This is the second in a series of articles that seek to quantify just how bad this year's tornadoes were in a historical context. It wasn't just media hype!
In a previous article I wrote that the late April tornado outbreak was so severe that it merited the special name "Superoutbreak 2011." That's just the second time that a tornado outbreak has earned that title, the first being on April 3-4, 1974.
This article focuses on three of the individual tornadoes from the spring of 2011 that rank among the worst on record in the United States. Two of them came on April 27 during that Superoutbreak 2011: an EF4 tornado that hit Tuscaloosa and Birmingham AL along an 80-mile path, and an EF5 tornado that hit Phil Campbell and Hackleburg AL along a path that was over 106 miles long and continued into Tennessee. The third was an EF5 tornado that hit Joplin Missouri on May 22.
These were the three deadliest tornadoes in the United States since 1957, when radars began to be widely used for storm detection in the United States. At that time the National Weather Service was called the Weather Bureau, and the radars did not have any Doppler wind information. The Joplin tornado caused at least 159 deaths. The Hackleburg tornado killed at least 72, and the Tuscaloosa tornado killed at least 64. The Joplin tornado was the deadliest since a tornado hit Woodward, Oklahoma in 1947.The table below lists the 20 deadliest tornadoes on record in the United States. Joplin stands as the only tornado on the list since 1953, the year that the Weather Bureau began to issue tornado forecasts. The worst was the Tri-State (MO, IL, IN) tornado on March 18, 1925 that killed 695 along a 219-mile path, the longest on record.
In raw dollars (i.e., costs at the time that they occurred), these were also the three costliest tornadoes on record in the United States. Estimated costs from the Joplin tornado are $2.8 B (billion), $2.2 B from the Tuscaloosa tornado and $1.25B from the Hackleburg tornado. The previous record holder in raw dollars (not adjusted for inflation), was the F5 tornado that hit Moore, Oklahoma and Oklahoma City on May 3, 1999, with loss of $1 B.
Of course, because of inflation it isn't fair to compare raw costs from a tornado today to one that occurred decades ago. For that reason, I've attempted to "normalize" the costs into 2011 dollars. To do that I've used economic statistical measures called "Fixed Reproducible Tangible Wealth" or "wealth" from 1929 to 1995, and "Gross Domestic Product" for years when "wealth" data weren't available. This is just one way to do it, but follows in the tracks of a
http://www.nssl.noaa.gov/users/brooks/public_html/papers/damage.pdf previous study by colleagues Harold Brooks and Chuck Doswell. Results are in the table below.

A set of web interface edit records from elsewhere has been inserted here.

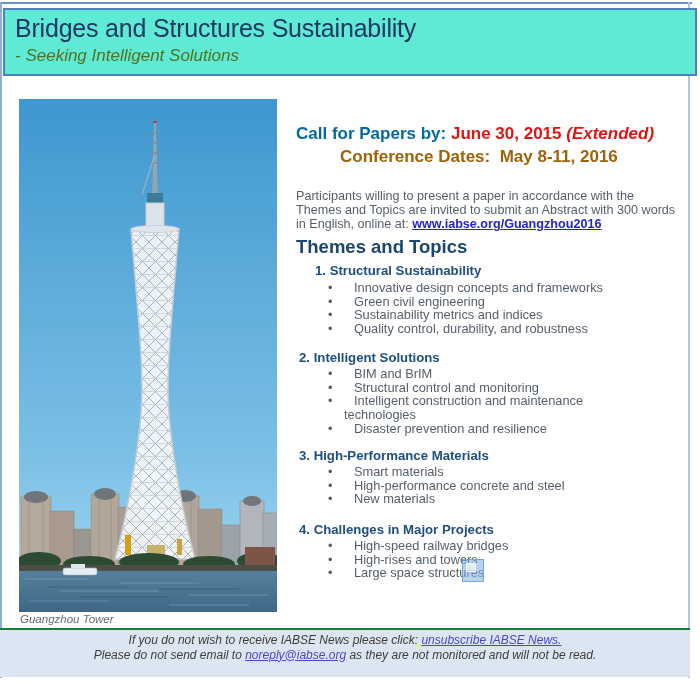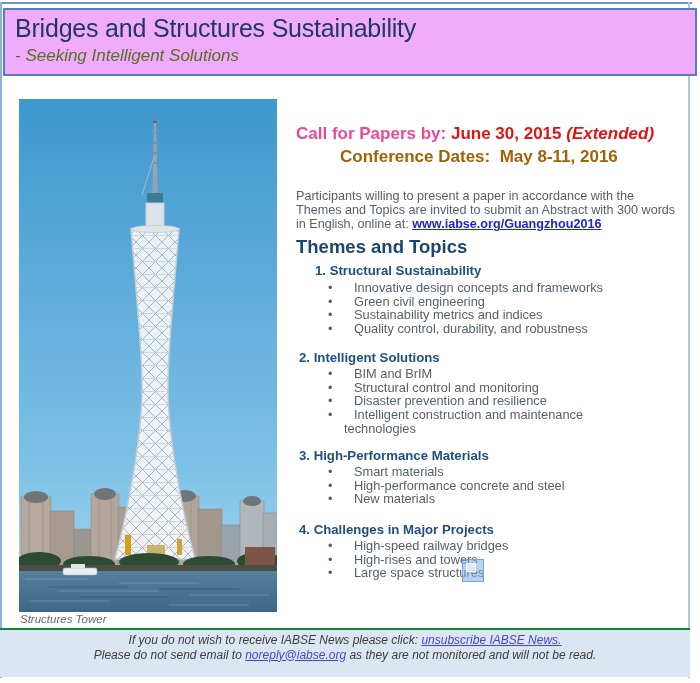"Bridges and Structures Sustainability" .header-box { background: #f0abfc -> #5eead4 }
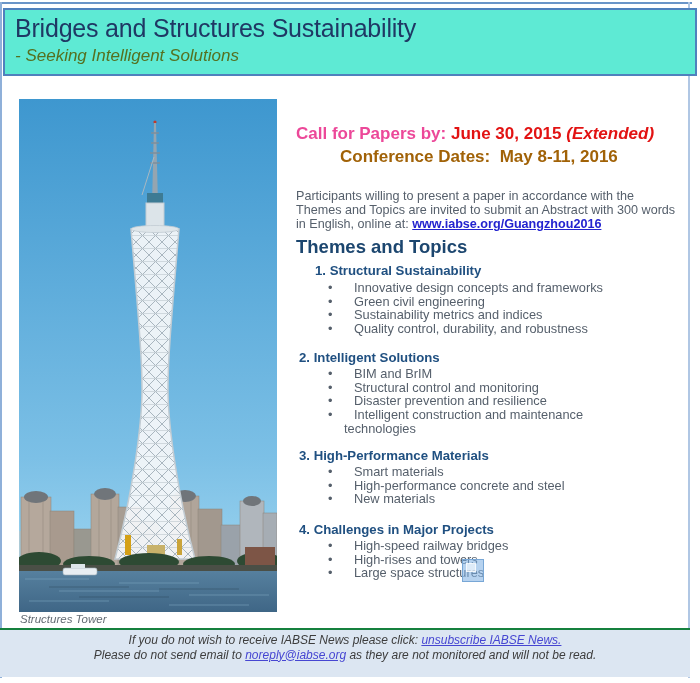"Call for Papers by:" .call-label { color: #ec4899 -> #0369a1 }
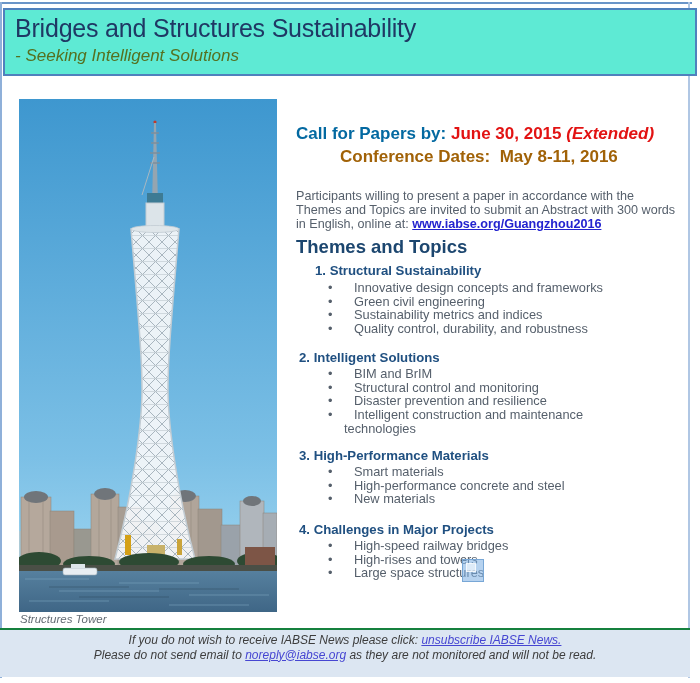"Disaster prevention and resilience" li { order: before "Intelligent construction and maintenance" -> after "Intelligent construction and maintenance" }
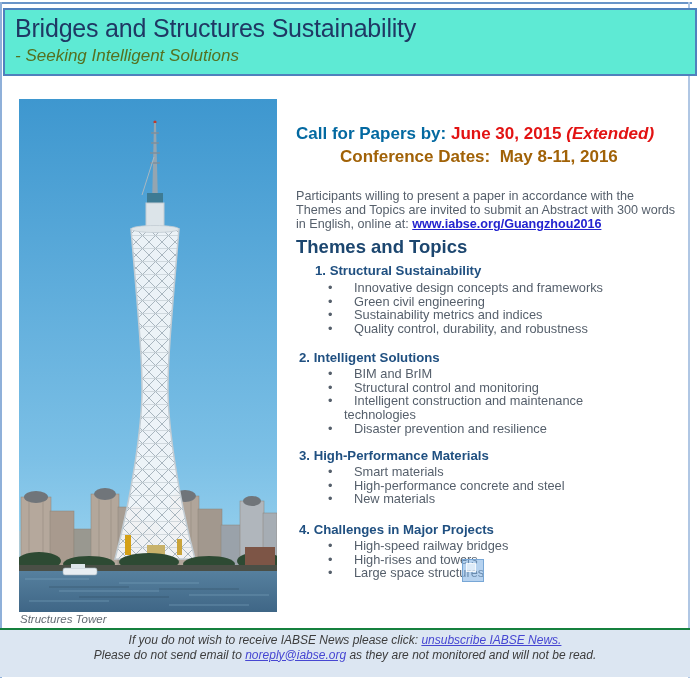"Structures Tower" div.photo-caption { text: Structures -> Guangzhou }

Even with the adjustment for inflation of older tornadoes, Joplin still ranks as the costliest tornado. With the dramatic effects of the adjustment for inflation, the St. Louis tornado of 1896 zooms from a raw cost of $12 million to $2.558 billion to take second place. The Tuscaloosa and Hackleburg tornadoes from Superoutbreak 2011 take third and thirteenth places, respectively. From the 1974 Superoutbreak, only the F5 Xenia, Ohio tornado cracks the top 25.
Combining deaths and damage to come up with a ranking of worst tornadoes is definitely a very subjective and arbitrary process. What I've done is to give the deadliest tornado (Tri-State tornado of 1925) 50 points and then scale other tornadoes on their percentage of that tornado's death toll. Similarly, I've given 50 points to the Joplin tornado for its 2.8 billion dollars in damage, and then scaled other tornadoes based on their adjusted damage cost values. There would be a maximum score of 100 if a single tornado had highest values in each category, which wasn't the case. Values and rankings are shown in the table below.
Using that ranking scheme, the Joplin tornado of 2011 winds up third-worst tornado on record in the United States. It follows the Tri-State tornado of 1925 and the St. Louis tornado of 1896. The Tuscaloosa tornado comes in fourth and the Hackleburg tornado comes in eighth.
An interesting result is that, despite earning the first classification as a "Superoutbreak", none of its tornadoes on April 3-4, 1974 ranked in the top 25 individual worst ones. By contrast, the 2011 Superoutbreak had two of the top 25 worst tornadoes. The 1974 Superoutbreak had more killer tornadoes, but the most deaths from an individual tornado were 34 from the Xenia, OH tornado. That death toll was so far down on the list (and not on the top table) that it kept it (and other tornadoes from 1974) off the "worst tornado" list.
In summary, 2011 brought one of the two worst tornado outbreaks on record in the United States and three of the worst individual tornadoes. It also brought six tornadoes (thus far) given the top rating of EF5. The only other year which had that many was 1974. 2011 truly was a remarkable year!